**WHAT THE TASK ASKS:** Leave out the pictures and retype, exactly, the lines below from the line with "border-bottom-left-radius:10px; color:#fff; font-weight:bold;" up to and including the line with "border-right:1px solid #e9e9ec;", nothing more.

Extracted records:
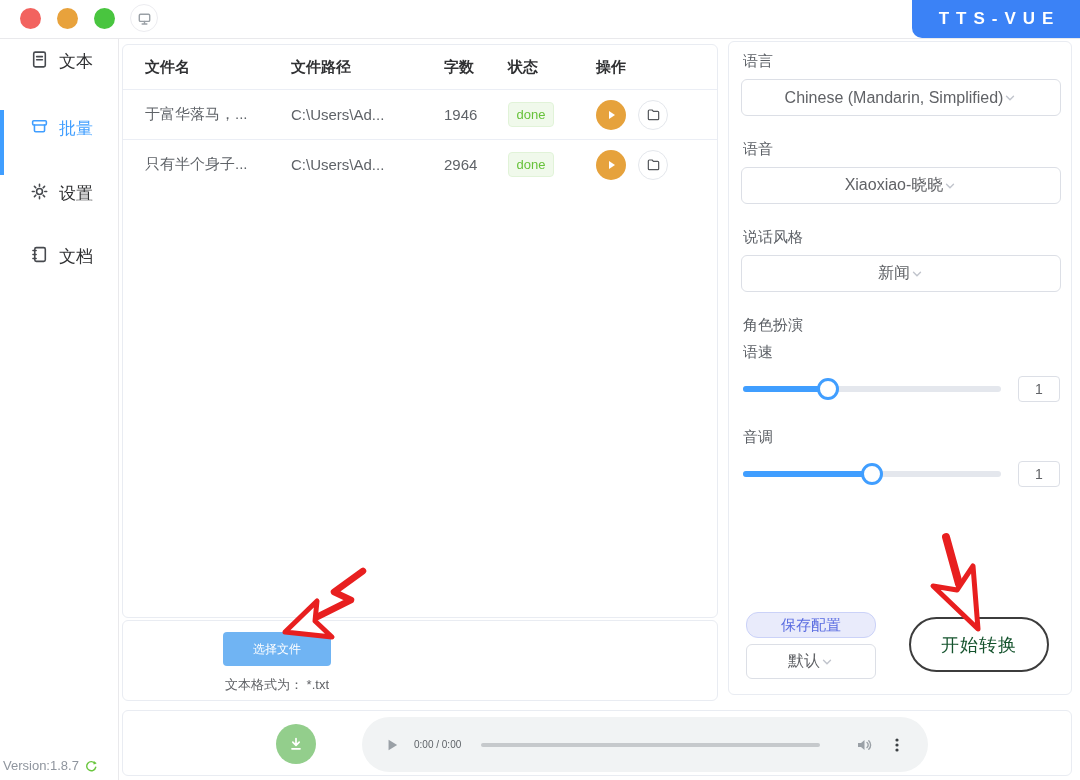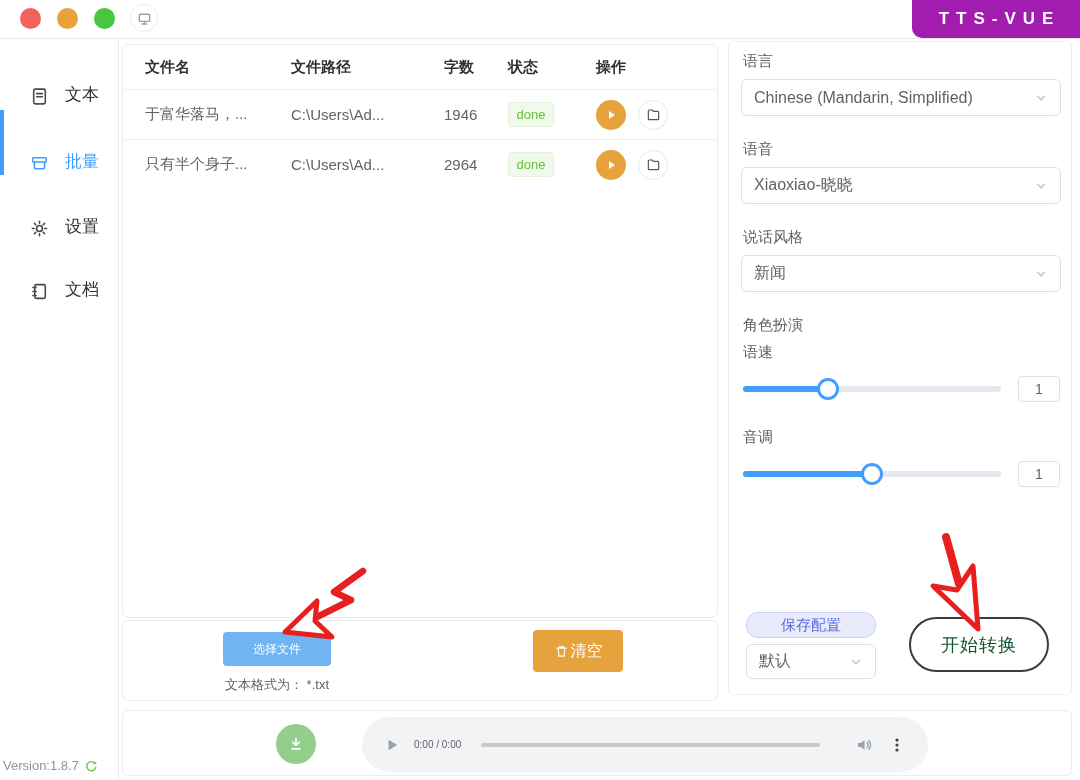--- a/index.html
+++ b/index.html
@@ -16,7 +16,7 @@
   .t-green { left:94px;  background:#49c53f; }
   .monitor-btn { position:absolute; left:130px; top:4px; width:28px; height:28px;
     border-radius:50%; border:1px solid #ececf0; display:flex; align-items:center; justify-content:center; background:#fff; }
-  .logo { position:absolute; right:0; top:0; width:168px; height:38px; background:#a21caf;
+  .logo { position:absolute; right:0; top:0; width:168px; height:38px; background:#3b82f6;
     border-bottom-left-radius:10px; color:#fff; font-weight:bold; font-size:17px;
     letter-spacing:7px; display:flex; align-items:center; justify-content:center; padding-left:7px; }
 

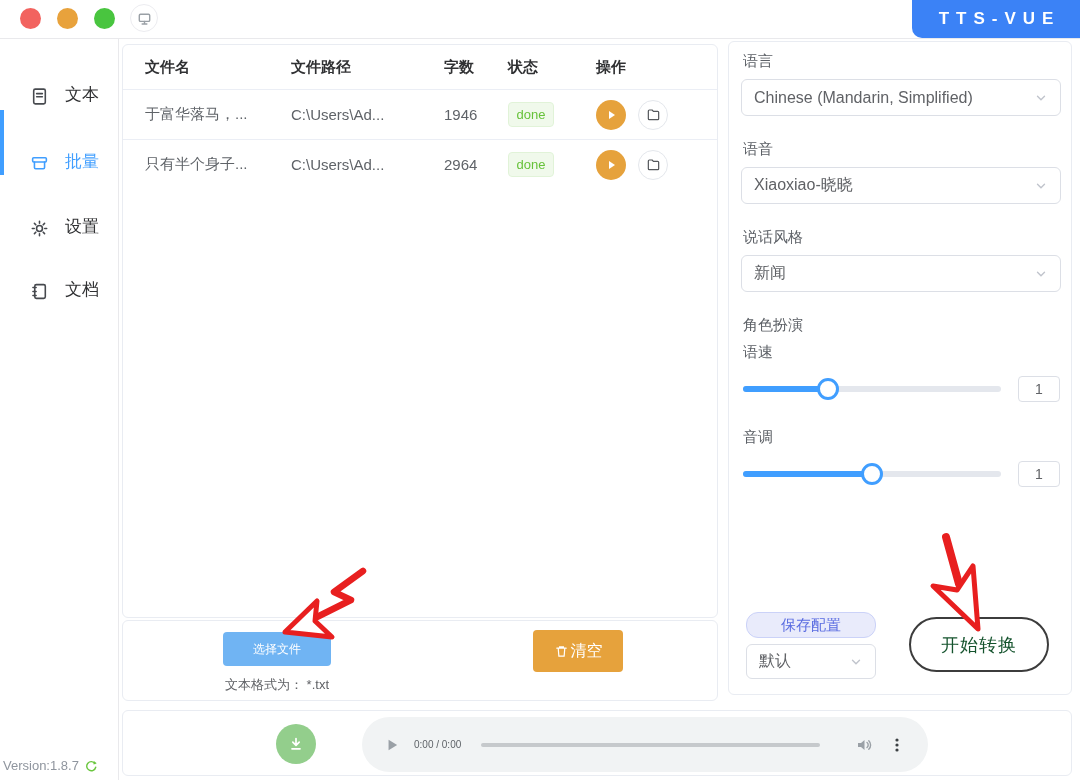--- a/index.html
+++ b/index.html
@@ -24,7 +24,7 @@
   .sidebar { position:absolute; left:0; top:39px; width:119px; height:741px;
     border-right:1px solid #e9e9ec; background:#fff; }
   .side-item { position:absolute; left:0; width:118px; height:56px; display:flex;
-    align-items:flex-end; gap:16px; padding-left:30px; cursor:pointer;
+    align-items:flex-start; gap:10px; padding-left:30px; cursor:pointer;
     font-size:17px; color:#303133; }
   .side-item.active { color:#409eff; }
   .active-bar { position:absolute; left:0; top:71px; width:4px; height:65px; background:#409eff; }

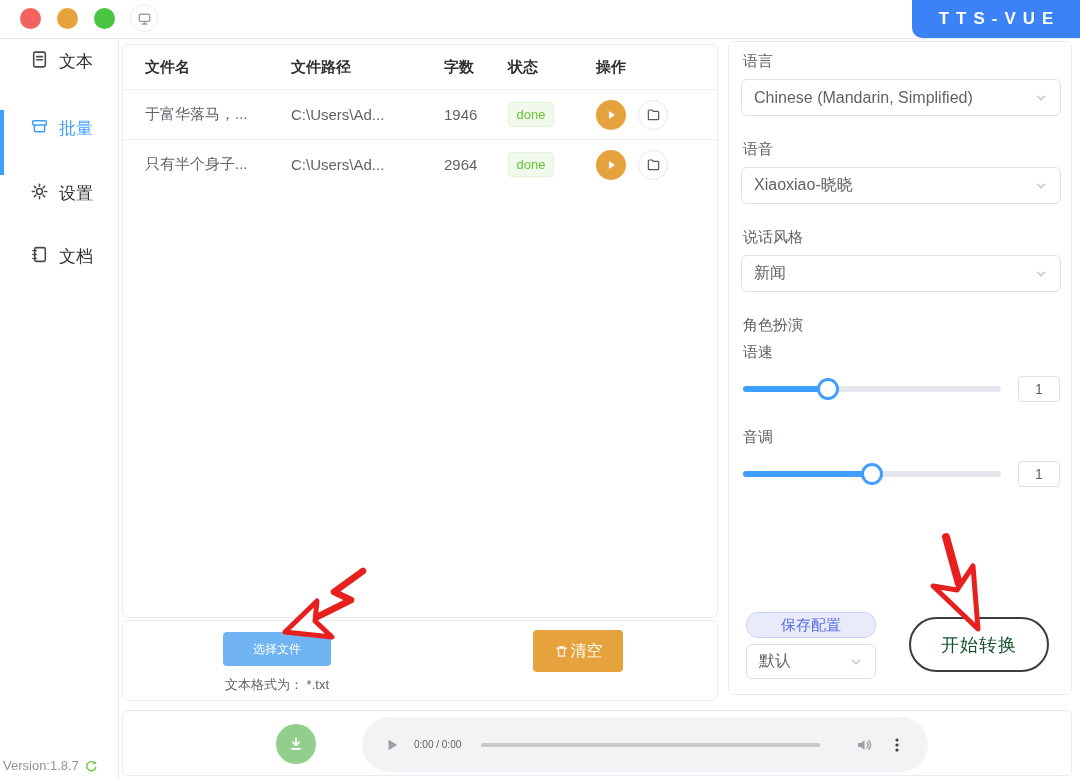--- a/index.html
+++ b/index.html
@@ -61,7 +61,7 @@
   .voice-panel { left:728px; top:41px; width:344px; height:654px; padding:10px 10px 0 12px; }
   .grp-label { font-size:15px; color:#5c6066; margin:0 0 8px 2px; }
   .select-box { height:37px; border:1px solid #dcdfe6; border-radius:6px; background:#fff;
-    display:flex; align-items:center; justify-content:space-between; padding:0 12px;
+    display:flex; align-items:center; justify-content:center; padding:0 12px;
     font-size:16px; color:#606266; cursor:pointer; margin-bottom:24px; }
   .slider-row { display:flex; align-items:center; margin:14px 0 0 2px; height:26px; margin-bottom:26px; }
   .slider-track { position:relative; width:258px; height:6px; background:#e4e7ed; border-radius:3px; }

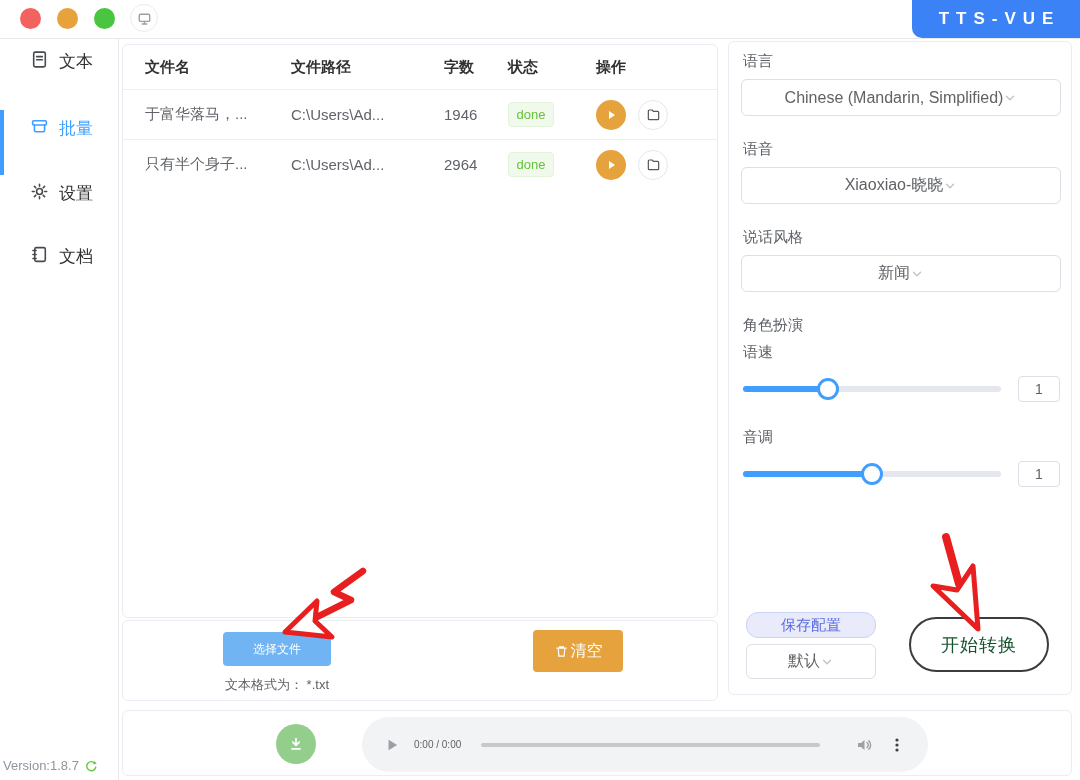--- a/index.html
+++ b/index.html
@@ -196,12 +196,6 @@
   <section class="card actions-card">
     <button class="btn-select">选择文件</button>
     <div class="format-hint">文本格式为： *.txt</div>
-    <button class="btn-clear">
-      <svg width="15" height="15" viewBox="0 0 16 16" fill="none" stroke="#fff" stroke-width="1.3" stroke-linecap="round">
-        <path d="M3 4.5 h10 M6 4.5 V3 h4 v1.5 M4.5 4.5 l.7 8.5 h5.6 l.7 -8.5"></path>
-      </svg>
-      <span>清空</span>
-    </button>
   </section>
 
   <section class="card voice-panel">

**PROBLEM SOLUTION:**
     border-bottom-left-radius:10px; color:#fff; font-weight:bold; font-size:17px;
     letter-spacing:7px; display:flex; align-items:center; justify-content:center; padding-left:7px; }
 

--- a/index.html
+++ b/index.html
@@ -24,7 +24,7 @@
   .sidebar { position:absolute; left:0; top:39px; width:119px; height:741px;
     border-right:1px solid #e9e9ec; background:#fff; }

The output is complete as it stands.